In Comfort Springs Corporation v. Allancraft Furniture Shop, Inc., 165 Pa.Super. 303, at page 306, 67 A.2d 818, 820, very similar to the instant case, the court said: '* * * In one letter, (March 4, 1947, nearly two months after delivery) the buyer made no complaint about the quality of the goods and in the other (March 21, 1947, six days before the attempted rescission) the appellant-buyer expressed appreciation for past cooperation and requested indulgence for a short time longer to make payment. The difficulty with appellant's position therefore is that his proofs are vague, indefinite or incompetent, and utterly fail to substantiate any waiver of rights on the part of the seller. * * *'
There is certainly nothing in the facts developed before me in this case to indicate the prompt and unequivocal notice required by the Sales Act.
Conclusions of Law
1. This Court has jurisdiction of the parties and the subject matter of this action.
2. No warranty, expressed or implied, was given that Emery 0-422 was the same as Emery 0-20, or that it would make satisfactory pine jelly soap when used in a formula, which plaintiff admits the defendant did not know.
3. The cause of the separation of the plaintiff's soap was not the titer value of or any defect in Emery 0-442.
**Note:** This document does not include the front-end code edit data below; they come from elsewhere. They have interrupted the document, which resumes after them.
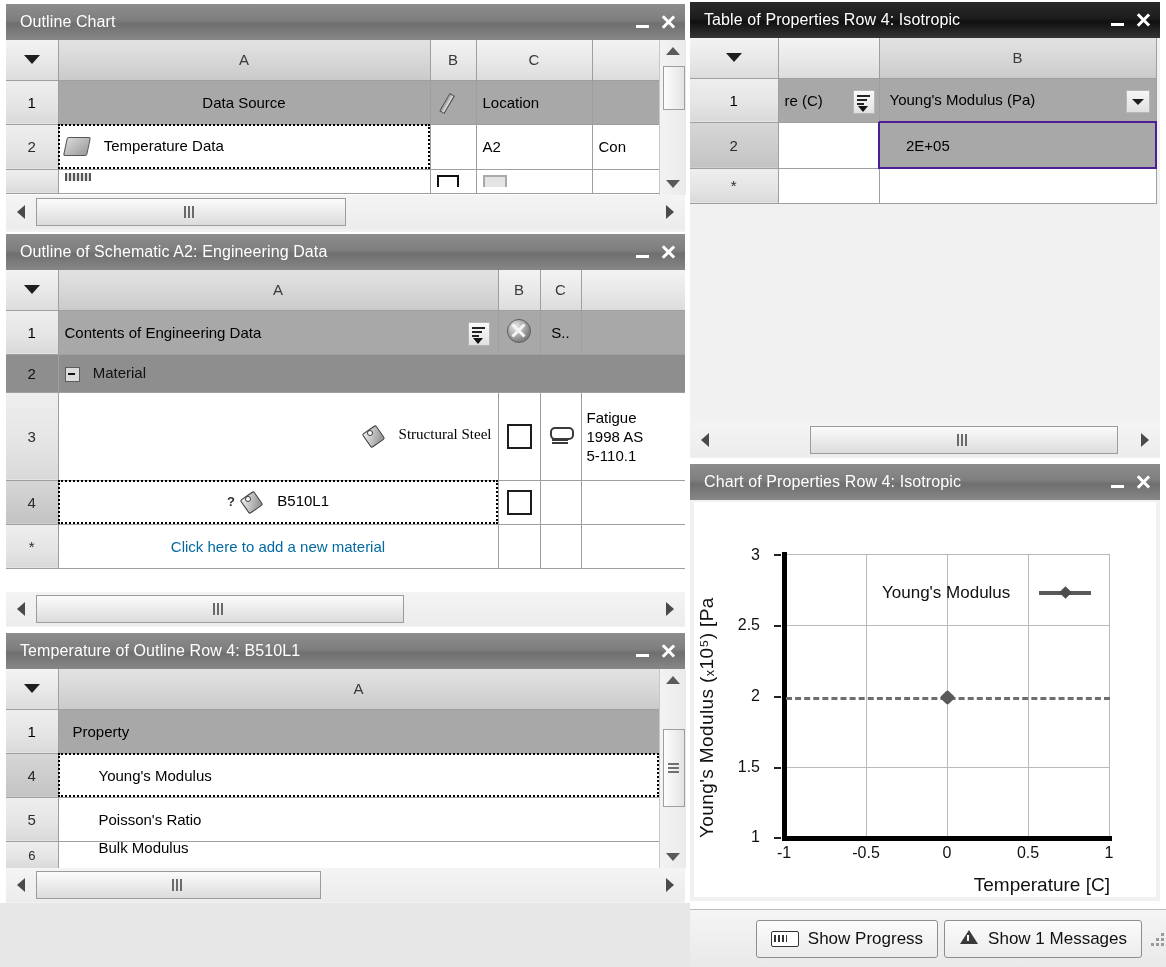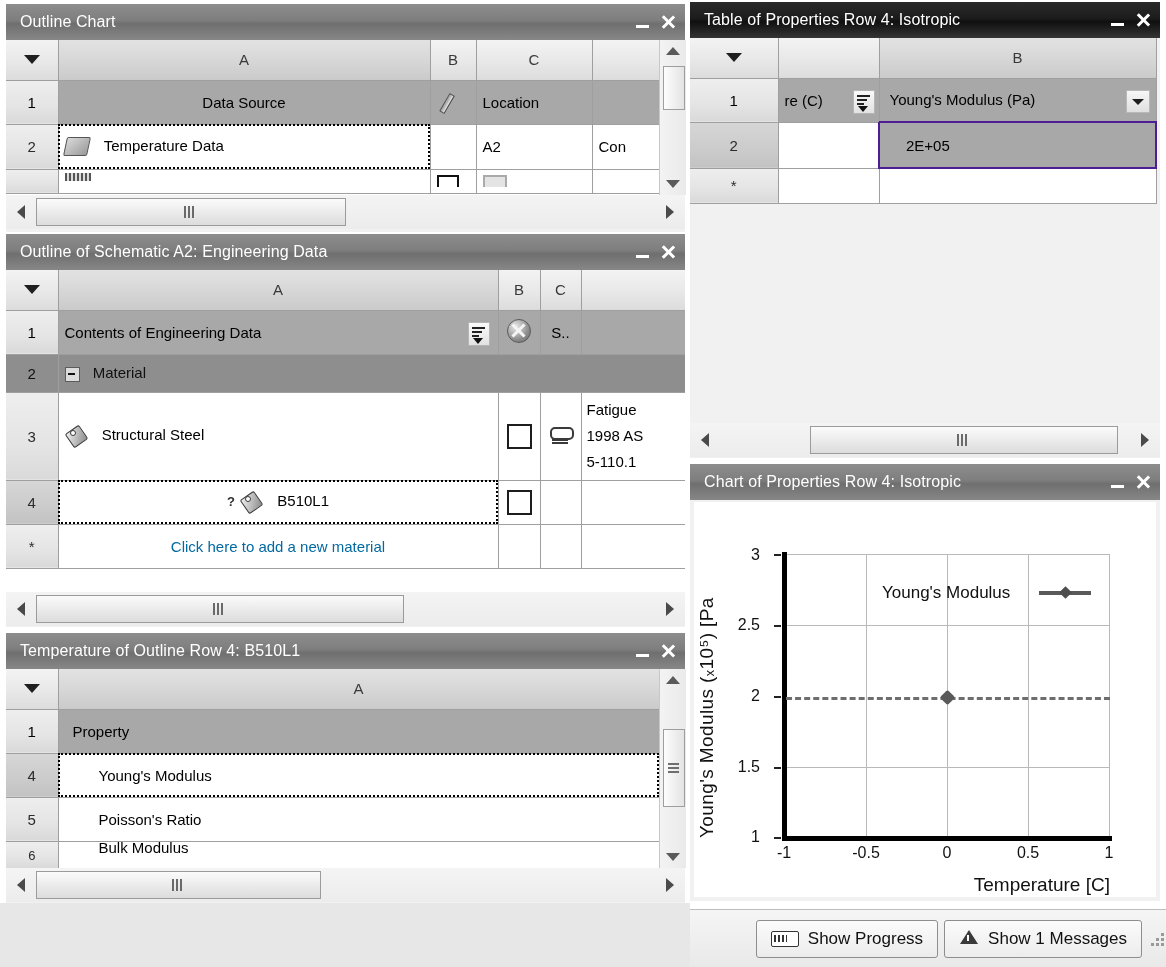--- a/index.html
+++ b/index.html
@@ -374,29 +374,29 @@
       </tr>
       <tr class="grpRow" style="height:38px;">
         <td class="rowhdr">2</td>
         <td colspan="4" style="border-right:none;">
           <span class="expander"></span>
           <span>Material</span>
         </td>
       </tr>
       <tr style="height:88px;">
         <td class="rowhdr">3</td>
-        <td class="cellwhite" style="text-align:left;">
+        <td class="cellwhite" style="text-align:right;font-family:Liberation Serif, serif;">
           <span class="icon-tag ico"></span>
           <span style="margin-left:12px;">Structural Steel</span>
         </td>
         <td class="cellwhite">
               <span class="chkbox"></span>
             </td>
         <td class="cellwhite" style="text-align:center;"><span class="icon-link"></span></td>
-        <td class="cellwhite" style="font-size:15px;line-height:26px;white-space:normal;padding:4px 5px;">Fatigue<br>1998 AS<br>5-110.1</td>
+        <td class="cellwhite" style="font-size:15px;line-height:19px;white-space:normal;padding:4px 5px;">Fatigue<br>1998 AS<br>5-110.1</td>
       </tr>
       <tr style="height:44px;">
         <td class="rowhdr sel">4</td>
         <td class="cellwhite selcell" style="text-align:center;">
           <span class="qmark">?</span>
           <span class="icon-tag ico"></span>
           <span style="margin-left:12px;">B510L1</span>
         </td>
         <td class="cellwhite">
               <span class="chkbox"></span>

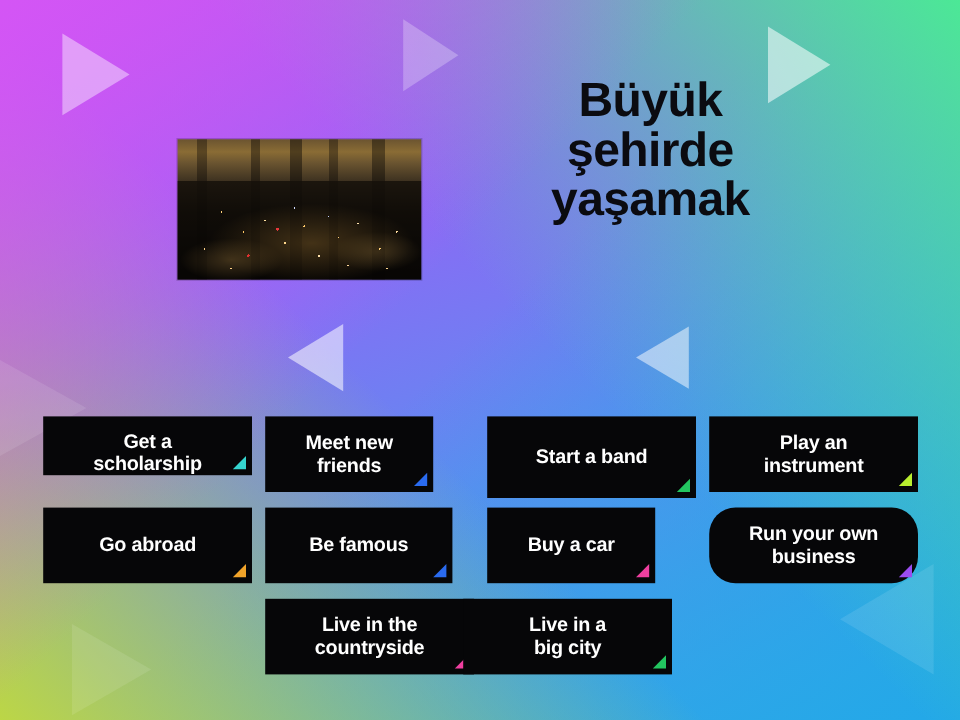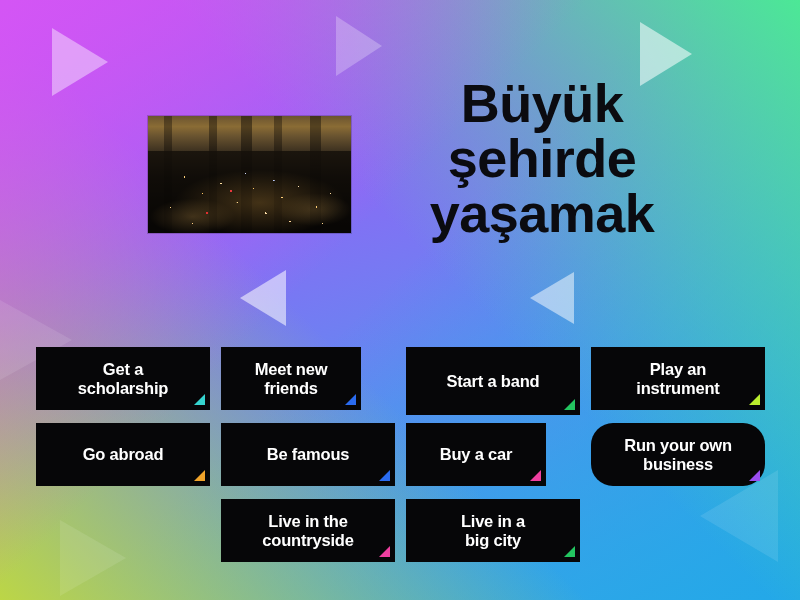--- a/index.html
+++ b/index.html
@@ -38,25 +38,25 @@
     position: absolute;
     width: 0;
     height: 0;
     pointer-events: none;
   }
 
   
   #title {
     position: absolute;
     left: 372px;
-    top: 76px;
+    top: 64px;
     width: 340px;
     text-align: center;
     color: #0b0b10;
-    font-size: 54px;
+    font-size: 40px;
     line-height: 1.02;
     font-weight: bold;
     letter-spacing: -0.5px;
     white-space: pre-line;
   }
 
   
   #thumb {
     position: absolute;
     left: 148px;
@@ -160,30 +160,30 @@
   <div id="thumb">
     <div class="towers"></div>
     <div class="lights"></div>
   </div>
 
   <div id="title">Büyük
 şehirde
 yaşamak</div>
 
   <div id="tiles">
-      <div class="tile" style="left: 36px; top: 347px; width: 174px; height: 63px; background: rgb(6, 6, 8); color: rgb(255, 255, 255);"><span>Get a
+      <div class="tile" style="left: 36px; top: 347px; width: 174px; height: 49px; background: rgb(6, 6, 8); color: rgb(255, 255, 255); align-items: flex-end;"><span>Get a
 scholarship</span><span class="corner" style="color: rgb(53, 212, 207);"></span></div>
       <div class="tile" style="left: 221px; top: 347px; width: 140px; height: 63px; background: rgb(6, 6, 8); color: rgb(255, 255, 255);"><span>Meet new
 friends</span><span class="corner" style="color: rgb(42, 107, 240);"></span></div>
       <div class="tile" style="left: 406px; top: 347px; width: 174px; height: 68px; background: rgb(6, 6, 8); color: rgb(255, 255, 255);"><span>Start a band</span><span class="corner" style="color: rgb(35, 197, 96);"></span></div>
       <div class="tile" style="left: 591px; top: 347px; width: 174px; height: 63px; background: rgb(6, 6, 8); color: rgb(255, 255, 255); text-align: center;"><span>Play an
 instrument</span><span class="corner" style="color: rgb(185, 238, 46);"></span></div>
       <div class="tile" style="left: 36px; top: 423px; width: 174px; height: 63px; background: rgb(6, 6, 8); color: rgb(255, 255, 255);"><span>Go abroad</span><span class="corner" style="color: rgb(240, 163, 42);"></span></div>
-      <div class="tile" style="left: 221px; top: 423px; width: 174px; height: 63px; background: rgb(6, 6, 8); color: rgb(255, 255, 255);"><span>Be famous</span><span class="corner" style="color: rgb(42, 107, 240);"></span></div>
+      <div class="tile" style="left: 221px; top: 423px; width: 156px; height: 63px; background: rgb(6, 6, 8); color: rgb(255, 255, 255);"><span>Be famous</span><span class="corner" style="color: rgb(42, 107, 240);"></span></div>
       <div class="tile" style="left: 406px; top: 423px; width: 140px; height: 63px; background: rgb(6, 6, 8); color: rgb(255, 255, 255);"><span>Buy a car</span><span class="corner" style="color: rgb(239, 63, 160);"></span></div>
       <div class="tile" style="left: 591px; top: 423px; width: 174px; height: 63px; background: rgb(6, 6, 8); color: rgb(255, 255, 255); border-radius: 22px;"><span>Run your own
 business</span><span class="corner" style="color: rgb(154, 77, 240);"></span></div>
       <div class="tile" style="left: 221px; top: 499px; width: 174px; height: 63px; background: rgb(6, 6, 8); color: rgb(255, 255, 255); justify-content: center;"><span>Live in the
 countryside</span><span class="corner" style="color: rgb(239, 63, 160);"></span></div>
-      <div class="tile" style="left: 406px; top: 499px; width: 174px; height: 63px; background: rgb(6, 6, 8); color: rgb(255, 255, 255);"><span>Live in a
+      <div class="tile" style="left: 386px; top: 499px; width: 174px; height: 63px; background: rgb(6, 6, 8); color: rgb(255, 255, 255);"><span>Live in a
 big city</span><span class="corner" style="color: rgb(35, 197, 96);"></span></div>
     </div>
 </div>
 
 </body></html>

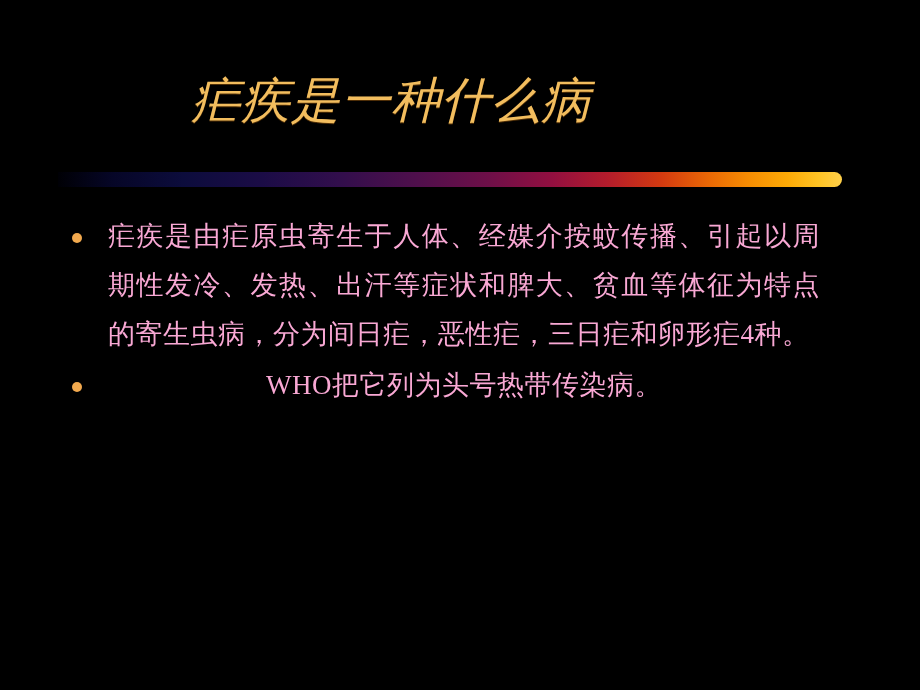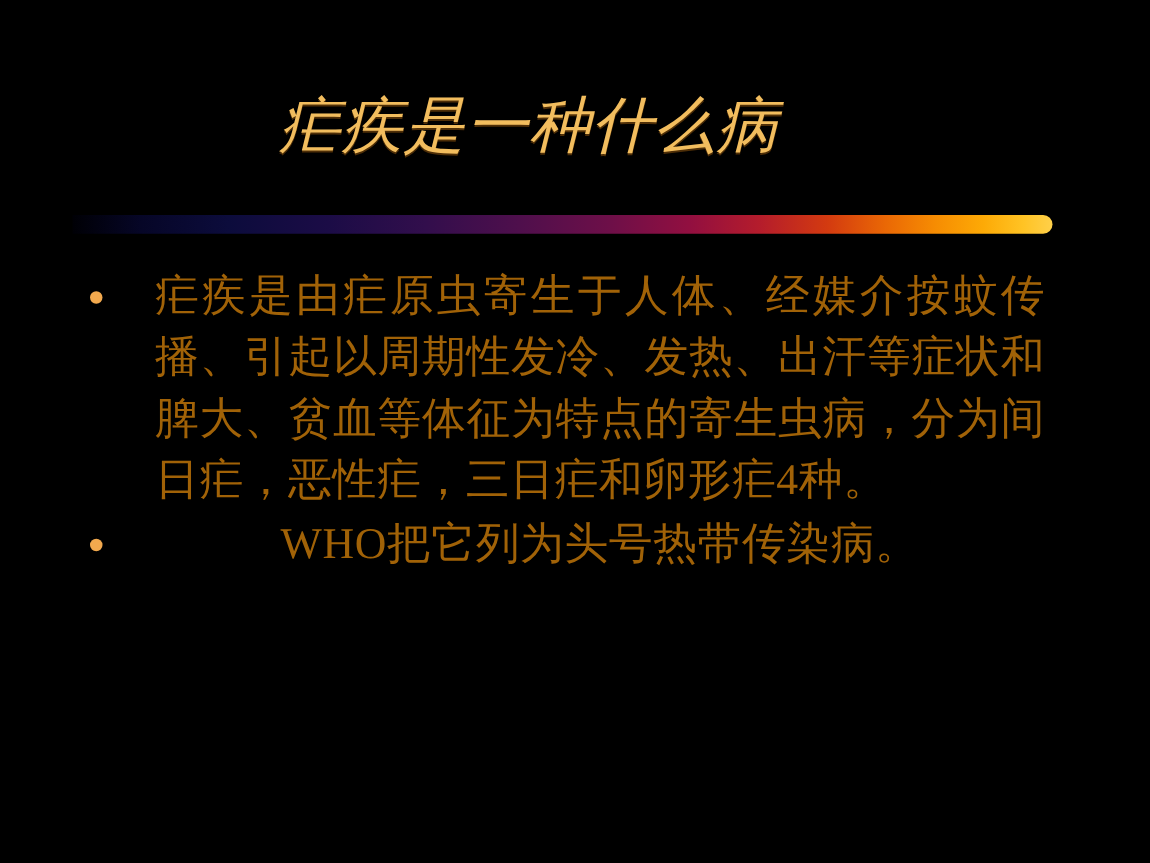--- a/index.html
+++ b/index.html
@@ -31,21 +31,20 @@
   }
 
   
   .title-wrap {
     position: absolute;
     left: 0;
     top: 74px;
     width: 764px;
     text-align: center;
     z-index: 5;
-    padding-left: 32px;
   }
   .slide-title {
     display: inline-block;
     font-family: "Liberation Serif", "DejaVu Serif", serif;
     font-style: italic;
     font-weight: 400;
     font-size: 49px;
     line-height: 1.12;
     letter-spacing: 1px;
     color: #f2bd5e;
@@ -99,28 +98,27 @@
     width: 10px;
     height: 10px;
     border-radius: 50%;
     background: #f2a94e;
     margin-top: 21px;
     margin-right: 26px;
   }
   .bullet-text {
     flex: 1 1 auto;
     font-family: "Liberation Serif", "DejaVu Serif", serif;
-    font-size: 35px;
+    font-size: 27px;
     line-height: 49px;
-    color: #a16207;
+    color: #f9a8d4;
     text-align: justify;
     text-justify: inter-ideograph;
     letter-spacing: 0.5px;
     max-width: 712px;
-    margin-left: 16px;
   }
   .bullet-text.single {
     white-space: nowrap;
     text-align: center;
   }
 </style>
 </head>
 <body>
 
 <div class="slide">

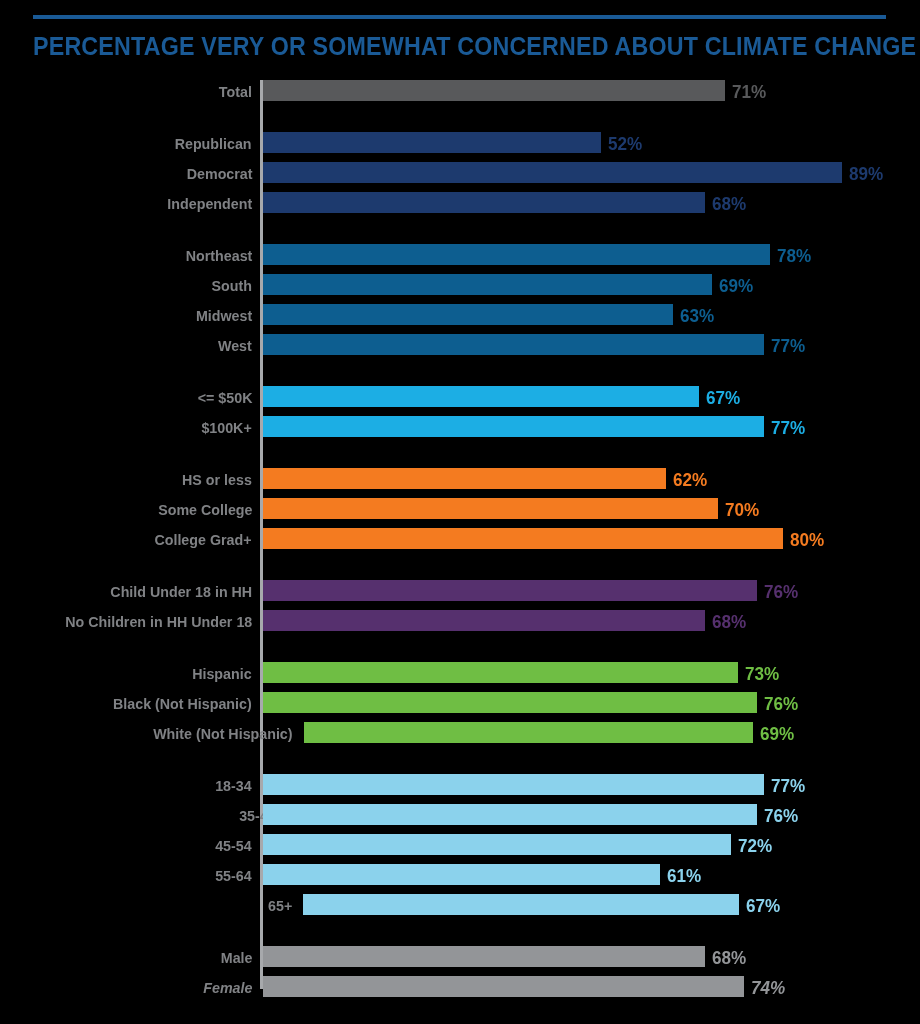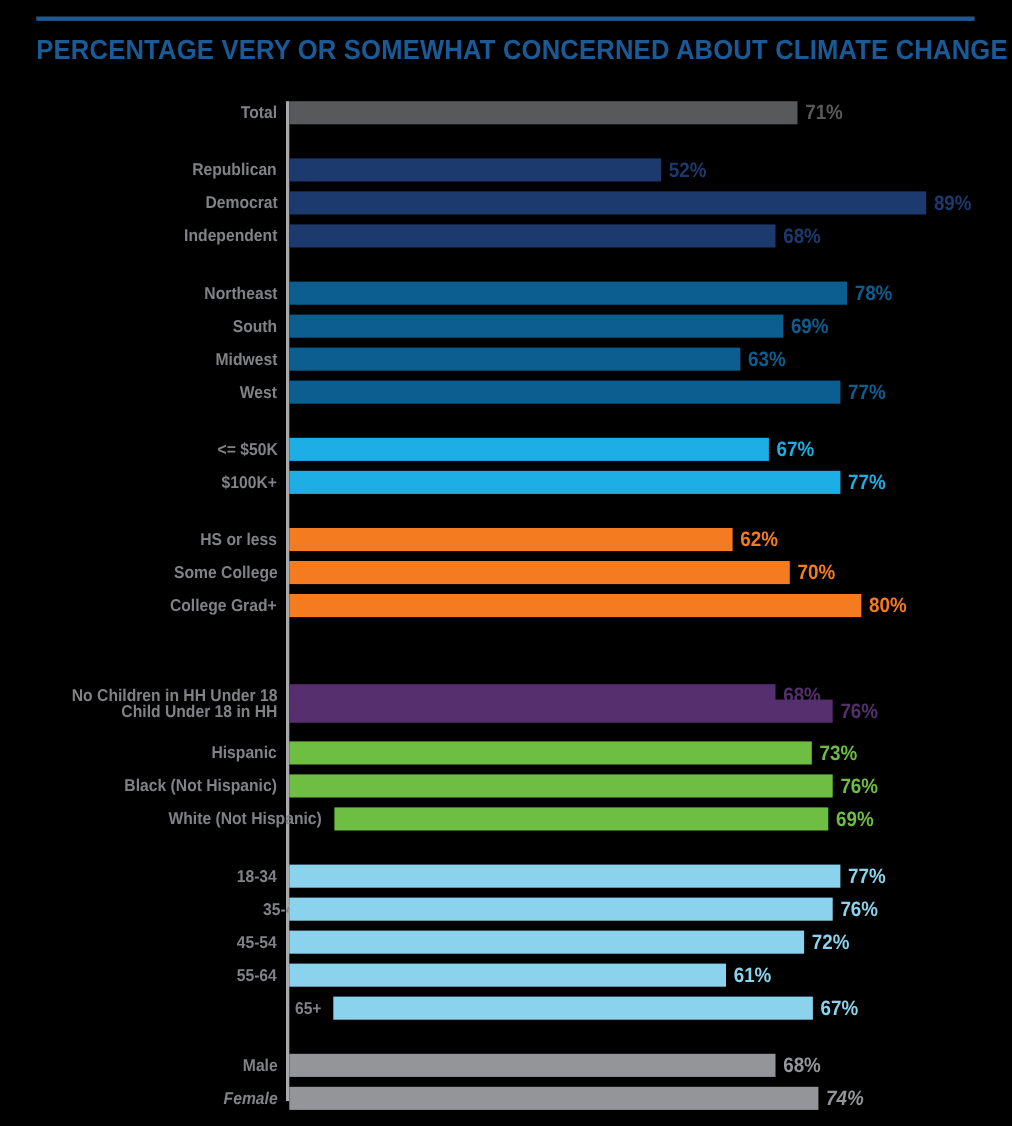--- a/index.html
+++ b/index.html
@@ -41,21 +41,21 @@
     letter-spacing: 0.2px;
     text-transform: uppercase;
     line-height: 30px;
     white-space: nowrap;
     transform: scaleX(0.93);
     transform-origin: left center;
   }
   .plot {
     position: absolute;
     left: 0;
-    top: 92px;
+    top: 80px;
     width: 872px;
     height: 920px;
   }
   .axis-line {
     position: absolute;
     left: 260px;
     top: 0px;
     width: 3px;
     height: 909px;
     background: #A7A9AC;
@@ -200,21 +200,21 @@
             <div class="bar-value" style="left: 462px; color: rgb(244, 123, 32);">70%</div>
           </div>
         </div>
         <div class="row" style="top: 448px;">
           <div class="row-label">College Grad+</div>
           <div class="bar-wrap">
             <div class="bar" style="width: 520px; background: rgb(244, 123, 32);"></div>
             <div class="bar-value" style="left: 527px; color: rgb(244, 123, 32);">80%</div>
           </div>
         </div>
-        <div class="row" style="top: 500px; margin-top: 44px;">
+        <div class="row" style="top: 500px;">
           <div class="row-label">Child Under 18 in HH</div>
           <div class="bar-wrap">
             <div class="bar" style="width: 494px; background: rgb(86, 48, 110);"></div>
             <div class="bar-value" style="left: 501px; color: rgb(86, 48, 110);">76%</div>
           </div>
         </div>
         <div class="row" style="top: 530px;">
           <div class="row-label">No Children in HH Under 18</div>
           <div class="bar-wrap">
             <div class="bar" style="width: 442px; background: rgb(86, 48, 110);"></div>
4. When the plaintiff discovered or should have discovered what it claims was a breach of the defendant's alleged warranty, it failed to give to the defendant the prompt and unequivocal notice required by the Sales Act of 1915.
5. Under the terms of the invoice the account drew interest from thirty days after date of invoice, which would be March 9, 1947.
6. The defendant is entitled to judgment in its favor upon the plaintiff's claim, and to a judgment against the plaintiff in the amount of $ 6,412.40, with interest from March 9, 1947.
Counsel for defendant will tender appropriate decree for entry.